↓

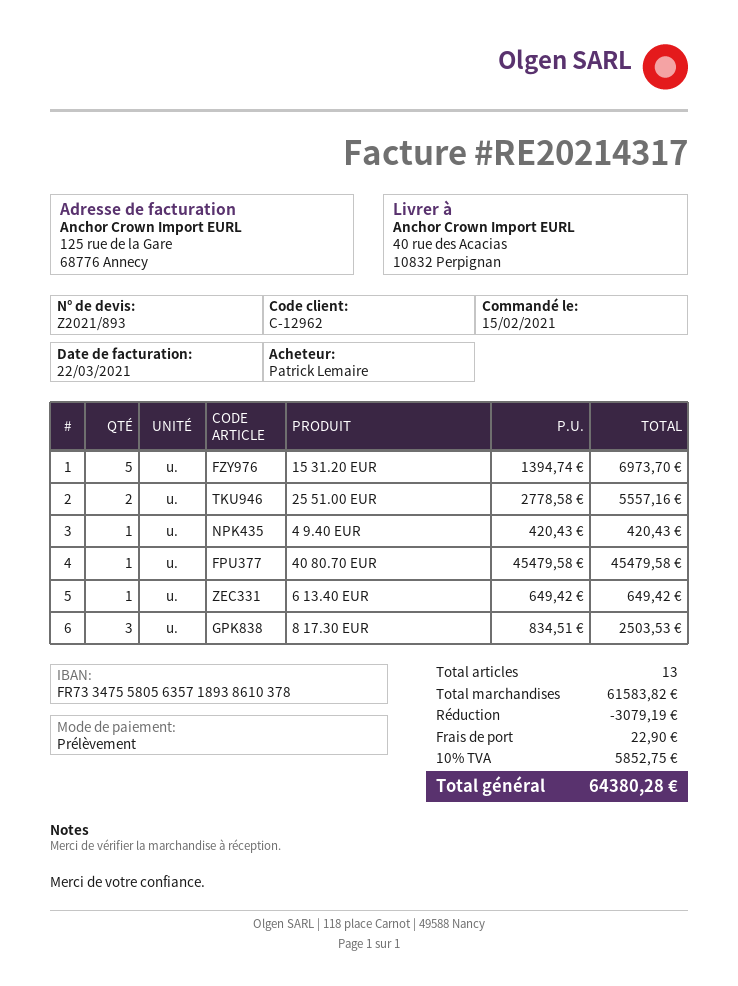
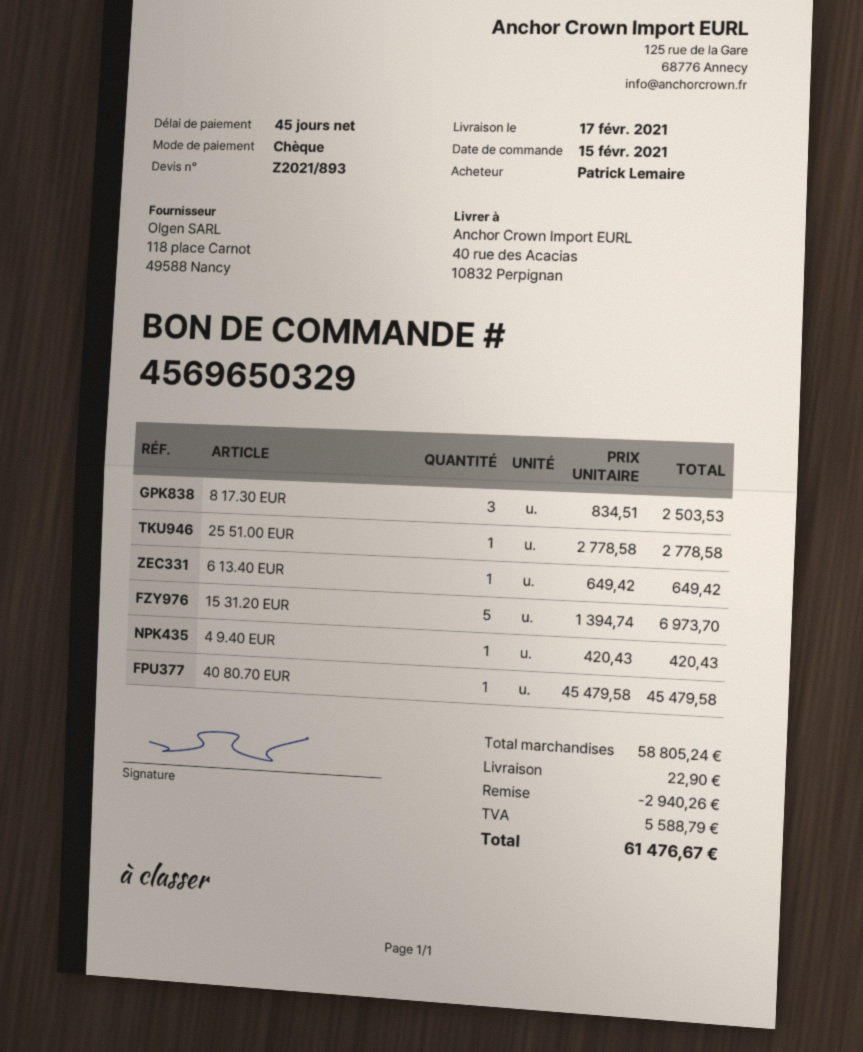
payment method: direct debit -> cheque
25 51.00 EUR: 2 x 2778.58 = 5557.16 -> 1 x 2778.58 = 2778.58
subtotal: 61583.82 -> 58805.24
discount: 3079.19 -> 2940.26
tax: 5852.75 -> 5588.79
total: 64380.28 -> 61476.67

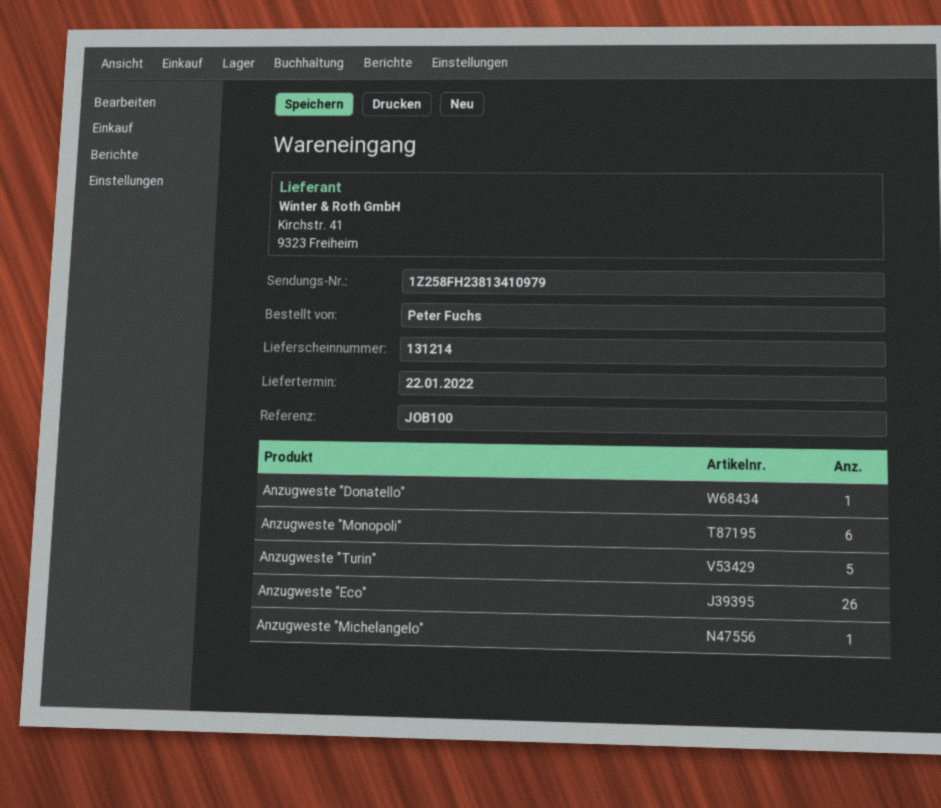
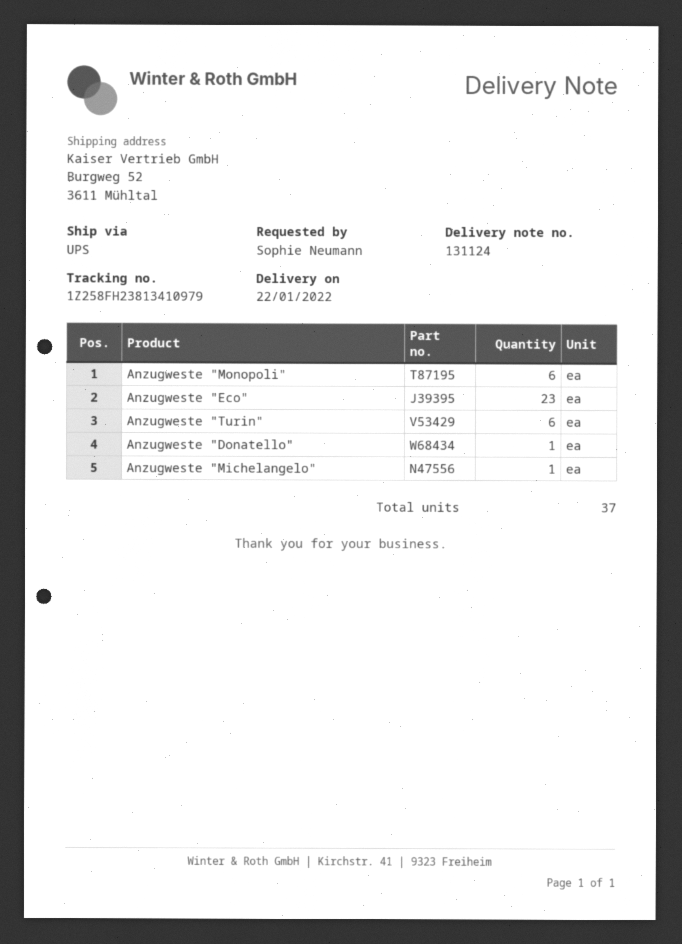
delivery note number: 131214 -> 131124
ordered by: Peter Fuchs -> Sophie Neumann
Anzugweste "Turin": 5 -> 6
Anzugweste "Eco": 26 -> 23

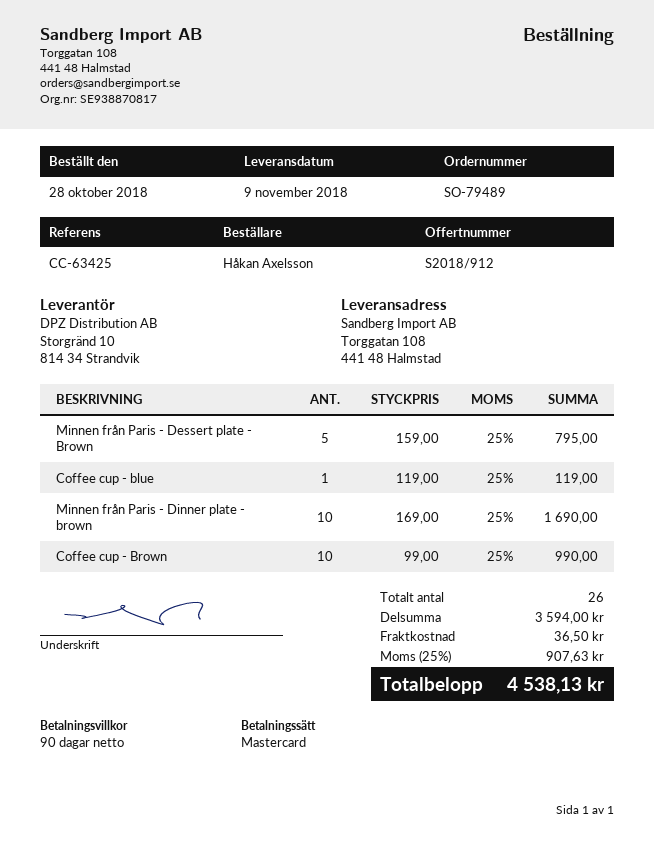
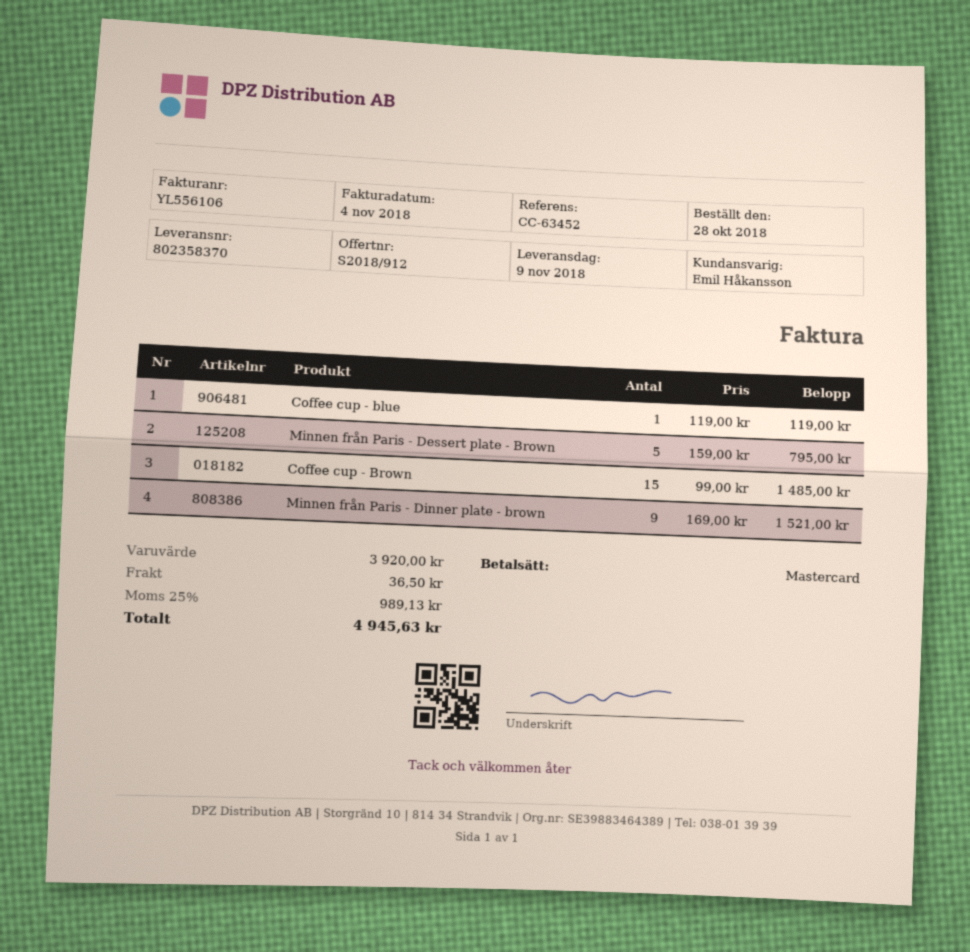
reference: CC-63425 -> CC-63452
Minnen från Paris - Dinner plate - brown: 10 x 169.00 = 1690.00 -> 9 x 169.00 = 1521.00
Coffee cup - Brown: 10 x 99.00 = 990.00 -> 15 x 99.00 = 1485.00
subtotal: 3594.00 -> 3920.00
tax: 25% = 907.63 -> 25% = 989.13
total: 4538.13 -> 4945.63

↑

--- WHAT TO PRODUCE ---
Number of lines containing "subtotal" in the data: state it and nothing more.

--- THE ANSWER ---
2